Hi,
> I've seen this come up a couple of times in past threads, and was
> hoping it might have been addressed in v1.3, but it appears there is
> no multi-threading done in OpenJPEG.
>
>
> I tried a simple attempt at multithreading the decoding of individual
> components within tcd.c, which at first appearance seemed to make a
> marked improvement in decode speeds (from 1/sec per 2k tile (4
> components = 0.25sec/comp/tile) to 0.1/sec/comp/tile (about 60%
> improvement). However, I'm guessing that the rest of the library
> isn't written as thread-safe, because it quickly segfaults after
> decoding the first tile, usually from bad pointers, etc. I'm no
> expert on pthreads, or threading C programs, and I quickly found
> myself out of my league.
In the 2.0 alpha, it should be (fairly) easy to add support for
multithreading.
First, implement a IO(input/output) thread that reads/write data on
stream.
Then follow the "normal" initialization phase.

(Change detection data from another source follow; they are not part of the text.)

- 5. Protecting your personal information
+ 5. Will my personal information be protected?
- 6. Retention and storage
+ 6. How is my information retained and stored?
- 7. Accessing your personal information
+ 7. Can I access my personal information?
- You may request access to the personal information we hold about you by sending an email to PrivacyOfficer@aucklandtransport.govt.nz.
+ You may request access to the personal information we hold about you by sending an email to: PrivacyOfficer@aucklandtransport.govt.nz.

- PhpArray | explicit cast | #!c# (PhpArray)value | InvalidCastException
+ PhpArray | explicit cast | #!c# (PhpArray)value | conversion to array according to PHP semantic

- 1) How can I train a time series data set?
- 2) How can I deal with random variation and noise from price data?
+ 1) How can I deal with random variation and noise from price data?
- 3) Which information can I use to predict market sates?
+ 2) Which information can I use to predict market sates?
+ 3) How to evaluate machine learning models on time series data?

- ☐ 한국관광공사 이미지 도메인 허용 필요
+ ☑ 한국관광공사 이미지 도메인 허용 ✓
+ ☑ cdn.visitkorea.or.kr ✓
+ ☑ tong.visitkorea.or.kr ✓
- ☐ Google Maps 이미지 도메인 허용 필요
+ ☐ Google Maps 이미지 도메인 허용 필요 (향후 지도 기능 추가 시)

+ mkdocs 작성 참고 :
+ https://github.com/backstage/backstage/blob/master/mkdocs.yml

Then copy the tcd_t structure and pass it to a thread that will
perform the tcd_(en|de)code_tile.
Only parralelize the tcd_decode_tile/ tcd_encode_tile part of the
(de)coding
Warning since the coding parameter (struct cp_t) and the image
(opj_image_t) will be shared among all the threads and may crash on
concurrent IO.
It may be safer to copy also these elements but I am not sure (to be
tested).
The "clean" (but slower in terms of coding) way would be
1 to add the number of components of the image in the cp_t parameters
and to get rid of any pointer to the image struct in decode and
encode.
2 Store the number of decoded resolutions in the tcd_t struct and not
in the image.
3 I highly doubt the sytem will crash on concurrent IO on the cp_t
struct (to be tested)
To sum up :
1 read/write and decode/encode headers by an input thread. Add the
resulting tcd_t struct to a pool of pending tiles. If the pool is full
(filled with maximum memory, hold the input stream).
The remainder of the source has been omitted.